Except where noted, all text and photographs Copyright © 2015 Stanley D. Williams. All Rights Reserved.

Books I read during my journey from Evangelicalism to Roman Catholicism can be found here:
Recommended Books on Catholicism and Christianity.

Monday, May 1, 1989

High School at Detroit Lutheran West

Dennis Toumi - a Great Coach


Dennis Toumi, the best sports coach I ever had...and many others thought the same. The man spent his entire career teaching physical education and coaching at Detroit Lutheran High Schools although he was offered college coaching positions. His small teams regularly beat much larger teams. Coach Toumi is in the Michigan High School Coaches Hall of Fame. 

Getting an Award for Being Wrong


In the book I tell of the time Rev. Dequin fired me as an acolyte because I wasn't Lutheran. Imagine my surprise during the awards assembly at the end of the year when I got this Award Certificate. Irony is the best medicine. 




High School Drama Rehearsal for The Cinderella Complex (circa 1964).
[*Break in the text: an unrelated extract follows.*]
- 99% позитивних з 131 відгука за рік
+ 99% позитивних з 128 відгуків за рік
Stuck up Cinderella and arrogant Prince Charming (Carol Molnar and Yours Truly). Directed by Annette Schroeder. Evidently, during this rehearsal I was supposed to pick up Jack Fish (a classmate) and toss him off the set. Jack was smallish, and a good sport and wit. He was one of three classmates who became Lutheran pastors. I saw Jack at our 50th Reunion (Sept 2015) and he says his still has a sore back from that day. But with Jack, one never knows. (Sorry, Jack.)
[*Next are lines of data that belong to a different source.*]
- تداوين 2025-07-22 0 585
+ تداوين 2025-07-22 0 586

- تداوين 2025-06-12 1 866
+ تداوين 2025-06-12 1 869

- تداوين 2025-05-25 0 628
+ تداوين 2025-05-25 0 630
King of the Golden Shovel Award


My State of Michigan Science Fair award. I got in the habit of winning awards for last place. My peers called met he King of the Golden Shovel for winning this. It was more about how I wrote up the project than what the project really was.  I keep these things around to remind me that even losers can be winners (so to speak). This falls in the category of the acolyte certificate and the National Music Camp Poster Boy image (below)

Looks are Deceiving Honor


Irony strikes again. Another example of my knack of looking looking good even through I was in last place. As I explain in the book, my summer at Interlochen was perhaps the best 8-weeks of my teenage years. Of the seven bassoonists at the camp I was the worst. I sat last chair of the second string orchestra and band. But the wonderfulness of it all was no one ever challenged me, and I only had to practice enough to know when NOT to try to play during a concert, so as not to embarrass the bassoon section. So, imagine my surprise when the next year at school this poster ends up on the band room wall (actually this is a composite to make me look more important than I was, my image was actually kind of moderate in size near the bottom). My band instructor didn't particularly like me even through I was the student conductor of the band. So the poster was only up for a day or two before it disappeared.  I had to write the camp to get my own copy. : )

PICTURES FROM MY LHW YEARBOOKS


Rev. Edward Williams, our chalk-tossing math teacher and class sponsor who helped me write our class hymn.  He was the only person to sign my year book with a Scripture reference...a true Evangelical. Phil 4:13: "I can do all this through him who gives me strength."


(L-R) Choir director, Rev. Lavern Franzen who interrupted the Carousel movie to tell us that JFK had been shot, and then again that he had died. Terrible day. / Rev. Henry Dequin, our chain-smoking chaplain who cared a great deal for us in his German ways / Lloyd McLaughlin, who taught Trigonometry and Analytic Geometry. He drove one of two small Plymouth Valients that were identical (his or his wife's). For two years I walked 1/4-mile to the corner of Ford Rd. and Gulley Rd. in Dearborn Hts, where he would pick me up on his way to school (15 miles away), and then get behind a slow moving semi-truck and stay there all the way to our turn off for school. His reasoning was simple: "No one will cut in front of me." I find my self following his example today.